(Saved data entries)

● ● ●

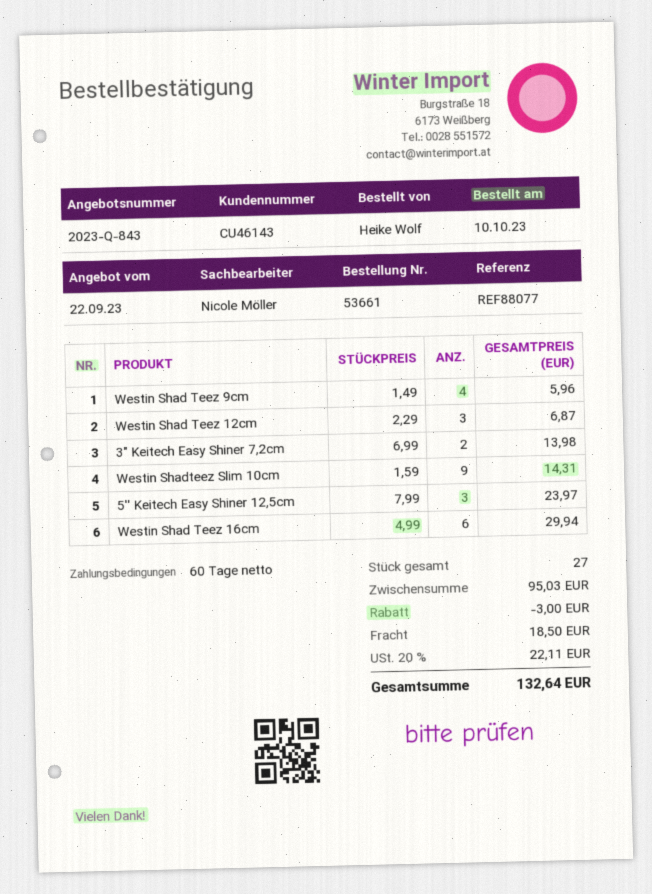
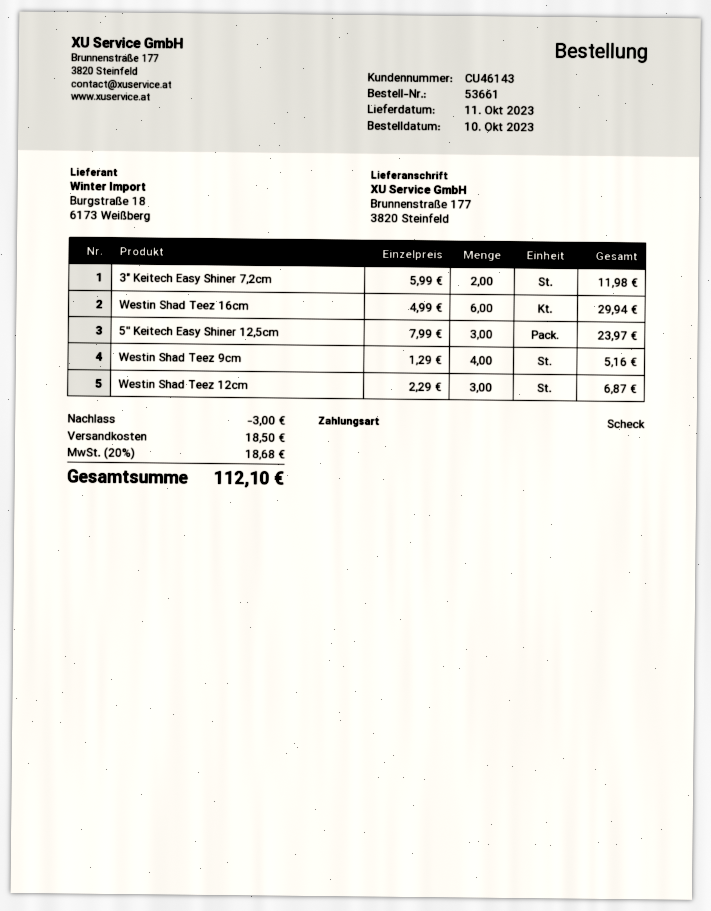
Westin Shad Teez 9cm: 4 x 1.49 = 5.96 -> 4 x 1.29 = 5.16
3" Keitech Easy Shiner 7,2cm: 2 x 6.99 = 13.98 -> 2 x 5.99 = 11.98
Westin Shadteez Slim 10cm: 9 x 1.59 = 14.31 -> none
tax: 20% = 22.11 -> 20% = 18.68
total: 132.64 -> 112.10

● ● ●

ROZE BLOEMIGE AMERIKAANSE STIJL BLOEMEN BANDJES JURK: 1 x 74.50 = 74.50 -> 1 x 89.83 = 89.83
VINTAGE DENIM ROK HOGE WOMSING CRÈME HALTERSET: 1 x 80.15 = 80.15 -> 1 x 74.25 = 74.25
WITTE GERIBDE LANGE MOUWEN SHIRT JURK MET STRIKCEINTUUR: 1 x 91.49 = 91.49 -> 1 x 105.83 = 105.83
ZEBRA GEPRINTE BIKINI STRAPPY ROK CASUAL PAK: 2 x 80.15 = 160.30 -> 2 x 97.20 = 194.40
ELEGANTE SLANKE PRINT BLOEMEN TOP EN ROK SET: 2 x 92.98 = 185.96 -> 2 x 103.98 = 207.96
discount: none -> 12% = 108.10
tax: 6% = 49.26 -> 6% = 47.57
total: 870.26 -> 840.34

● ● ●

Your reply should contain only the number of lines in the entries above with the word "JURK".

▶ [Problem solution] 2